• What to work on
Repeat exactly, and only, the lines of the entries below from the one with "- helm repo update" through the one with "- Agreements: Policy와 캐시가 일치한 횟수", both ends included.

• Dataset records
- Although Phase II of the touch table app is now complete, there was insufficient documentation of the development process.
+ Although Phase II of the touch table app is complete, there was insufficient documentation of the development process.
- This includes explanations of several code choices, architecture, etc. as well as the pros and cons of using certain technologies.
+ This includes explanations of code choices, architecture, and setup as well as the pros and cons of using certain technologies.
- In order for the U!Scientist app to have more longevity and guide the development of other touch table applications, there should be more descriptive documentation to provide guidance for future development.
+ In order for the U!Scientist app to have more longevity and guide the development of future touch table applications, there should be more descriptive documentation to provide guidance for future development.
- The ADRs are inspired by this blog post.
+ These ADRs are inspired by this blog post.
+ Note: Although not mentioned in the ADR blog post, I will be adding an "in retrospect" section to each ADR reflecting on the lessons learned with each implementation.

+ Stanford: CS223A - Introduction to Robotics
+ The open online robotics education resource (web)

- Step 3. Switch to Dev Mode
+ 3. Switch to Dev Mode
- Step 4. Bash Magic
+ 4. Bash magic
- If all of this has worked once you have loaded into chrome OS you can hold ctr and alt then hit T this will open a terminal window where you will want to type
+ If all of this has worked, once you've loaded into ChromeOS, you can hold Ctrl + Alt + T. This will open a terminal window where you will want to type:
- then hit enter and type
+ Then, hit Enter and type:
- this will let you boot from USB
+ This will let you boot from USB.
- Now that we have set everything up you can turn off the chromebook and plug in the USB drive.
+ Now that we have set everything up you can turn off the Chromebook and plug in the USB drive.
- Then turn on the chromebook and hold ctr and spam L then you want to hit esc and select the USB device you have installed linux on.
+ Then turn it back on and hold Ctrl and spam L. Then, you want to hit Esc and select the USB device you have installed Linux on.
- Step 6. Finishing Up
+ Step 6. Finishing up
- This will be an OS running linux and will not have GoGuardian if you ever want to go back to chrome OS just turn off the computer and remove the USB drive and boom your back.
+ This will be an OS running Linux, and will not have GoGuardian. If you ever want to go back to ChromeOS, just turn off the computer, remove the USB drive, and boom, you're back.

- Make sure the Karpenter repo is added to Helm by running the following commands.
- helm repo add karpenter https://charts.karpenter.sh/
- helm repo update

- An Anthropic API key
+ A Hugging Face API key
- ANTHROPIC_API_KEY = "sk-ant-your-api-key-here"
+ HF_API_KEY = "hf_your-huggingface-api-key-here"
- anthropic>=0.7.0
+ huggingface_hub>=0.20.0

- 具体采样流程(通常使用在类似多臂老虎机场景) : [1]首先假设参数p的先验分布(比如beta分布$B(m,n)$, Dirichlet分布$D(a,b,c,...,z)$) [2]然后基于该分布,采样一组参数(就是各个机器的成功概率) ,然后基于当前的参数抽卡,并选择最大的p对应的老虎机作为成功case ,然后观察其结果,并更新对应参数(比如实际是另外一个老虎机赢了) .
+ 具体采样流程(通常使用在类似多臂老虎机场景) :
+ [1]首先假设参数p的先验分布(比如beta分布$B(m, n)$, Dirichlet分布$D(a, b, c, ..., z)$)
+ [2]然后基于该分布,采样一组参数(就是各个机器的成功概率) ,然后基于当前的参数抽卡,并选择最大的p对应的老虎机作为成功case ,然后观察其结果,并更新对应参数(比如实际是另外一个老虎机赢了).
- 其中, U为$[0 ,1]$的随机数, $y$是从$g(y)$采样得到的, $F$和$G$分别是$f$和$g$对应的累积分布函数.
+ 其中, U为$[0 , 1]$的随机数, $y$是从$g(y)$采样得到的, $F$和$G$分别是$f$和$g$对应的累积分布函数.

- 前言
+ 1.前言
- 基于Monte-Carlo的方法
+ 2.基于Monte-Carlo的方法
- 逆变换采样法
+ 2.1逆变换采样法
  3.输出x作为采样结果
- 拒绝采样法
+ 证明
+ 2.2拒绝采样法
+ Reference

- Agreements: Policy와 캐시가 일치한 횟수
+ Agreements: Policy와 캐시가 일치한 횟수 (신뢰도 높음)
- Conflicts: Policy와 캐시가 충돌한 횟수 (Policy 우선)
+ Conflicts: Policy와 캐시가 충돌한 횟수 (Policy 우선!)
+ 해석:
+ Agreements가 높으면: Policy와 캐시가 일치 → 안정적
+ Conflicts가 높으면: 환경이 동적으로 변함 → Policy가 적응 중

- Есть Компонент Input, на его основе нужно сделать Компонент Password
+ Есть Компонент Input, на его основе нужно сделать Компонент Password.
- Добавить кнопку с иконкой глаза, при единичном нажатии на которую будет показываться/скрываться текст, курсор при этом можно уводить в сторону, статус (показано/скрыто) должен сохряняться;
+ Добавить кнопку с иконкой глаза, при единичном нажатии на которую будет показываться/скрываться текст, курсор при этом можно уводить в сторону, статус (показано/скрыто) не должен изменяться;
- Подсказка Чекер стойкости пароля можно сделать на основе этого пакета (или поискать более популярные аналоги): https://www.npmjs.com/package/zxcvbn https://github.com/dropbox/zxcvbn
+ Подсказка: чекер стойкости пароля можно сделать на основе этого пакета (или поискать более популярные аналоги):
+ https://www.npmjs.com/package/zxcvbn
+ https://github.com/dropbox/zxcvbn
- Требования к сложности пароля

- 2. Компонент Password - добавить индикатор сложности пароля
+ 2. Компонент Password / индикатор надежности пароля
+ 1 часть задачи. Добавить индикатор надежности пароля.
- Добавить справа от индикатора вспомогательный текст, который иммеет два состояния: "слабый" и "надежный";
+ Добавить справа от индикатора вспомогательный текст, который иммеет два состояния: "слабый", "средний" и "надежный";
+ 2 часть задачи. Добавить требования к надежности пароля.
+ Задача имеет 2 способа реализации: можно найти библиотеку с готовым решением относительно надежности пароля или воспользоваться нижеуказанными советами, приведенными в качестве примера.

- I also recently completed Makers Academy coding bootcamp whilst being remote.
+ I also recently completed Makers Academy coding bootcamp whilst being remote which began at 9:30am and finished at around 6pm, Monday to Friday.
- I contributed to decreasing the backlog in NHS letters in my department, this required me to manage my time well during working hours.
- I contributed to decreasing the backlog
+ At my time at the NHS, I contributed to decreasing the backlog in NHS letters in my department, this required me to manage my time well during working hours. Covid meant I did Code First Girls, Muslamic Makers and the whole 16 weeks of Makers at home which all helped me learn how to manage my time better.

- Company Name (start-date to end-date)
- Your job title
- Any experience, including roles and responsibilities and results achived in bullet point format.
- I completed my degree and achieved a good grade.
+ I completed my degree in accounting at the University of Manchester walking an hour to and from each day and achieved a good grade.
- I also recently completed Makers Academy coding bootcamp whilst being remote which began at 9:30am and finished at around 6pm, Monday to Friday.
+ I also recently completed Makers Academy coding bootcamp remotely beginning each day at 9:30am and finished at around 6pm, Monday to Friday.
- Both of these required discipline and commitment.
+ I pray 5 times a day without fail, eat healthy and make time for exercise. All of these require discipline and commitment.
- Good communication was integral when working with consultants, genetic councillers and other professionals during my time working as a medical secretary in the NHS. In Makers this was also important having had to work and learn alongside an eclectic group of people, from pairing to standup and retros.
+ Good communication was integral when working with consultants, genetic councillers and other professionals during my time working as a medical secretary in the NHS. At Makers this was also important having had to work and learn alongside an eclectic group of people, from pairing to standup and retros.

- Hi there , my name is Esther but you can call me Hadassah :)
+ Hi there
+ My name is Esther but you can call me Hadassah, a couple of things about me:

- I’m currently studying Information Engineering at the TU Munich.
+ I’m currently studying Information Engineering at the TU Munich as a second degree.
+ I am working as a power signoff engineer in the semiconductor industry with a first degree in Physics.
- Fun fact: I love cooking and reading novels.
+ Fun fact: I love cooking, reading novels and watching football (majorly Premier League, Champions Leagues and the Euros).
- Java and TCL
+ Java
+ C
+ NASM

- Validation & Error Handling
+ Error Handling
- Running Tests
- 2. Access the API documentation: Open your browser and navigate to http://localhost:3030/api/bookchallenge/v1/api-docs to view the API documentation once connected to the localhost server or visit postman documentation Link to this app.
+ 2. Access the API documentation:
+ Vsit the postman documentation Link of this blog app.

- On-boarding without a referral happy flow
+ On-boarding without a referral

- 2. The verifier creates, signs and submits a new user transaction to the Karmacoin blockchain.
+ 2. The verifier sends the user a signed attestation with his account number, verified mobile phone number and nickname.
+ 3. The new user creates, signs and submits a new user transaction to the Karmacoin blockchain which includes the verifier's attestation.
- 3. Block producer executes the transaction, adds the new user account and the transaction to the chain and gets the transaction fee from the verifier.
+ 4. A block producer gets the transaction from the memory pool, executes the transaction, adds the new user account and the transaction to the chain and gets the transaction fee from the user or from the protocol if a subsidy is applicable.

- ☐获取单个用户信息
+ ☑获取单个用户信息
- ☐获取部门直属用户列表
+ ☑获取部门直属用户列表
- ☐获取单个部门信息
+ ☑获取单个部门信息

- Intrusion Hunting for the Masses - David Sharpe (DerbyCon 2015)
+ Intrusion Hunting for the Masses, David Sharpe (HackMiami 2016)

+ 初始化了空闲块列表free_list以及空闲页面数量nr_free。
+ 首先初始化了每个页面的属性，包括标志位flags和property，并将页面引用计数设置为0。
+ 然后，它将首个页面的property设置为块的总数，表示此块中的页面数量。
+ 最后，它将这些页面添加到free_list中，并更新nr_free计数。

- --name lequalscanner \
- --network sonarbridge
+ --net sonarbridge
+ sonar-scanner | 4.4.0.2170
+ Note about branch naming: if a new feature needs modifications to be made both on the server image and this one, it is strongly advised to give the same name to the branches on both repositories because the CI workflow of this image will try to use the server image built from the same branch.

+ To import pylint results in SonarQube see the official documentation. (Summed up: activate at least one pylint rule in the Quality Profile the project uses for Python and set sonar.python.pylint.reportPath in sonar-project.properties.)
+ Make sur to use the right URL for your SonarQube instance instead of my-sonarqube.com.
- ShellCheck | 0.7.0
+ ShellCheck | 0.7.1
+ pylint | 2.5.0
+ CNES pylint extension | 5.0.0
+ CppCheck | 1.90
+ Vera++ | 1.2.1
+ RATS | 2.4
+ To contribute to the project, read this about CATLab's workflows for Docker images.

• Written answer
- helm repo update

- An Anthropic API key
+ A Hugging Face API key
- ANTHROPIC_API_KEY = "sk-ant-your-api-key-here"
+ HF_API_KEY = "hf_your-huggingface-api-key-here"
- anthropic>=0.7.0
+ huggingface_hub>=0.20.0

- 具体采样流程(通常使用在类似多臂老虎机场景) : [1]首先假设参数p的先验分布(比如beta分布$B(m,n)$, Dirichlet分布$D(a,b,c,...,z)$) [2]然后基于该分布,采样一组参数(就是各个机器的成功概率) ,然后基于当前的参数抽卡,并选择最大的p对应的老虎机作为成功case ,然后观察其结果,并更新对应参数(比如实际是另外一个老虎机赢了) .
+ 具体采样流程(通常使用在类似多臂老虎机场景) :
+ [1]首先假设参数p的先验分布(比如beta分布$B(m, n)$, Dirichlet分布$D(a, b, c, ..., z)$)
+ [2]然后基于该分布,采样一组参数(就是各个机器的成功概率) ,然后基于当前的参数抽卡,并选择最大的p对应的老虎机作为成功case ,然后观察其结果,并更新对应参数(比如实际是另外一个老虎机赢了).
- 其中, U为$[0 ,1]$的随机数, $y$是从$g(y)$采样得到的, $F$和$G$分别是$f$和$g$对应的累积分布函数.
+ 其中, U为$[0 , 1]$的随机数, $y$是从$g(y)$采样得到的, $F$和$G$分别是$f$和$g$对应的累积分布函数.

- 前言
+ 1.前言
- 基于Monte-Carlo的方法
+ 2.基于Monte-Carlo的方法
- 逆变换采样法
+ 2.1逆变换采样法
  3.输出x作为采样结果
- 拒绝采样法
+ 证明
+ 2.2拒绝采样法
+ Reference

- Agreements: Policy와 캐시가 일치한 횟수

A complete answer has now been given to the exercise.